In the recent case of HKSAR v. Wing Lok Construction & Engineering Co., Ltd.  2 HKLRD 669, the Court of First Instance allowed an appeal against the conviction of an owner1 of premises under s.77(2)2 of the Air Pollution Control Ordinance, Cap. 311 (APCO) for, when carrying out or causing the carrying out of work involving the use or handling of asbestos containing material3 in the premises, failing to appoint a registered asbestos contractor to carry out work.

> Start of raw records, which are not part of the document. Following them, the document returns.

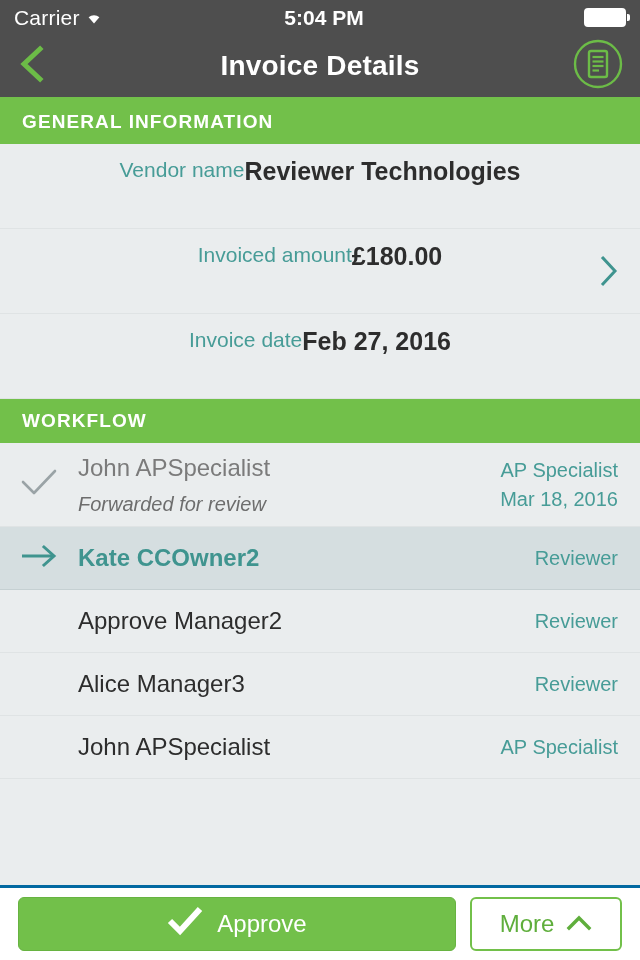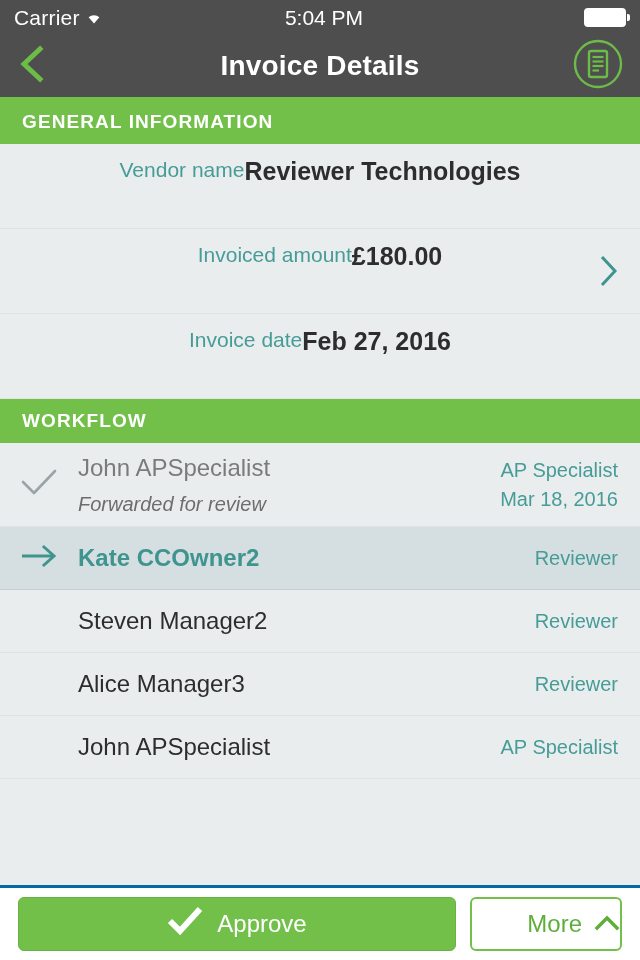"5:04 PM" .sb-time { font-weight: normal -> bold }
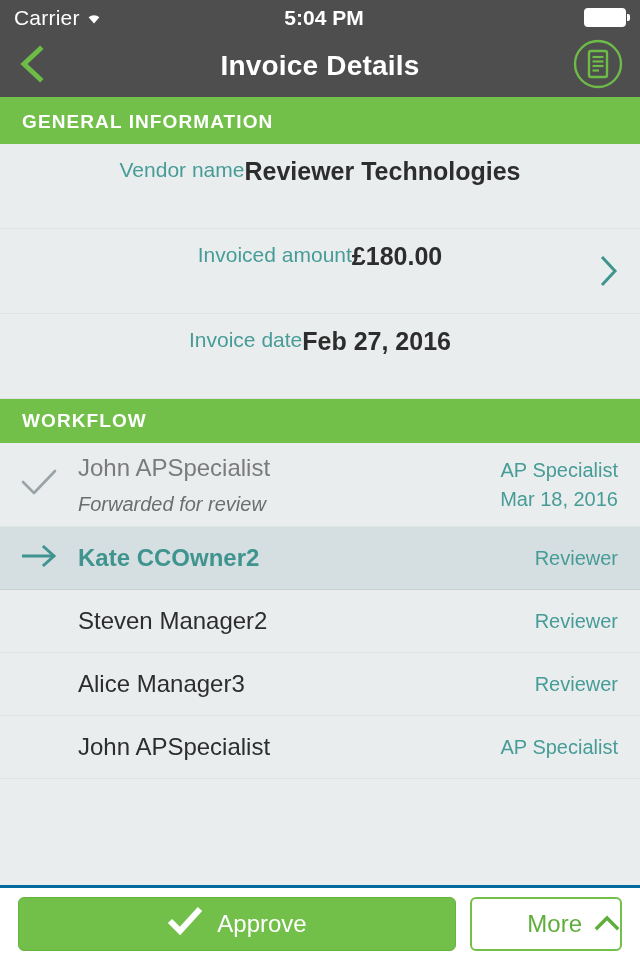"Steven Manager2" div.wf-name { text: Steven -> Approve }
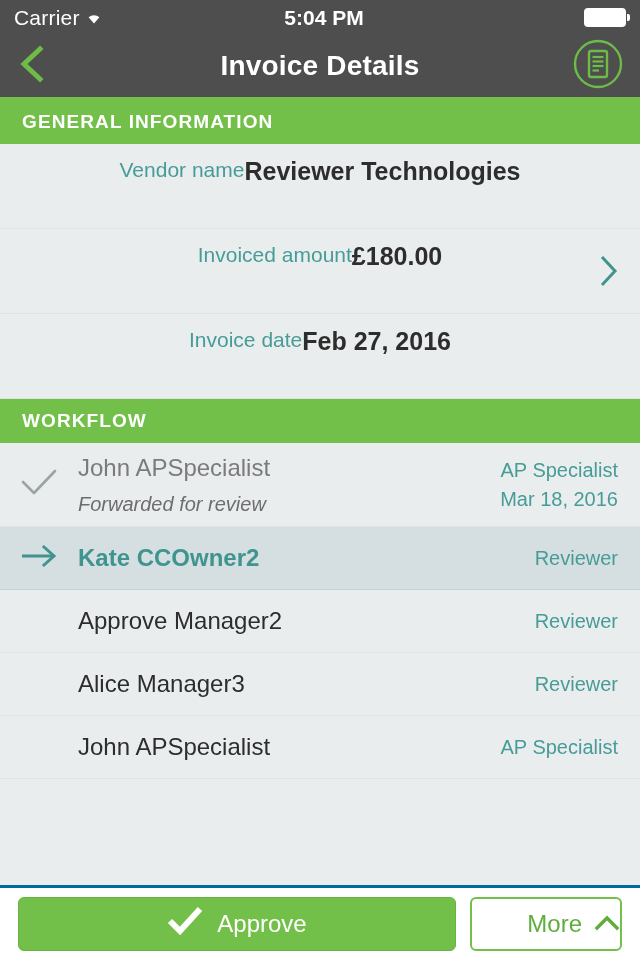"More" .btn-more { justify-content: flex-end -> center }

The Facts, and the Decision of the Magistrate
The Defendant (i.e., owner of premises) appointed a specialist contractor to remove asbestos from a demolition site and also sub-contractors to clear rubbish from the site. Although the Defendant had also secured the site and engaged security guards, two items containing asbestos went missing. The Magistrate convicted the Defendant under s.77(2) of APCO and held that the Defendant had caused the items’ removal by its “general inaction, particularly its failure to warn the workers” since, as a matter of common sense, the Defendant should have known that some employees might make mistakes or steal in the course of their work. Any person who is convicted of an offence under s.77(2) is liable to a fine of HK$200,000 and six months of imprisonment pursuant to s.77(5) of APCO. The Defendant appealed against the conviction.
The Court’s Construction and Application of s.77(2) of the APCO
The appeal turned on the true meaning of “cause” (or causing) in s.77(2) of the APCO.
The Court was of the view that:
- A statutory offence of causing another person to do a prohibited act required the positive application of either the Defendant’s authority, or its exertion of some capacity to control or influence the act of the workers. Accordingly, although the Defendant might have taken inadequate steps to secure the site and a workman might have stolen the two items, it cannot be said that the Defendant “caused” the theft.
- The Defendant did not want the items to be (i) removed by anyone (except the specialist contractor who was employed for that purpose), and (ii) stolen. There was no indication that the Defendant’s less than adequate anti-theft measures were intended to benefit prospective thieves and if it was a possibility that the items had been stolen, which on the facts appeared to be the case, the Defendant could not be held to have “caused” their removal.
- There was no evidence to suggest that the theft had occurred with the Defendant’s connivance or that the Defendant had desired that such an act would ensue. Since it was possible that the items had been stolen by outsiders or removed by workers, the Defendant could not be held to have caused their removal.
- That the Defendant should have been alive to the risk of theft is far from saying that the Defendant caused the theft by its own positive act.
In the premises, the Court allowed the appeal.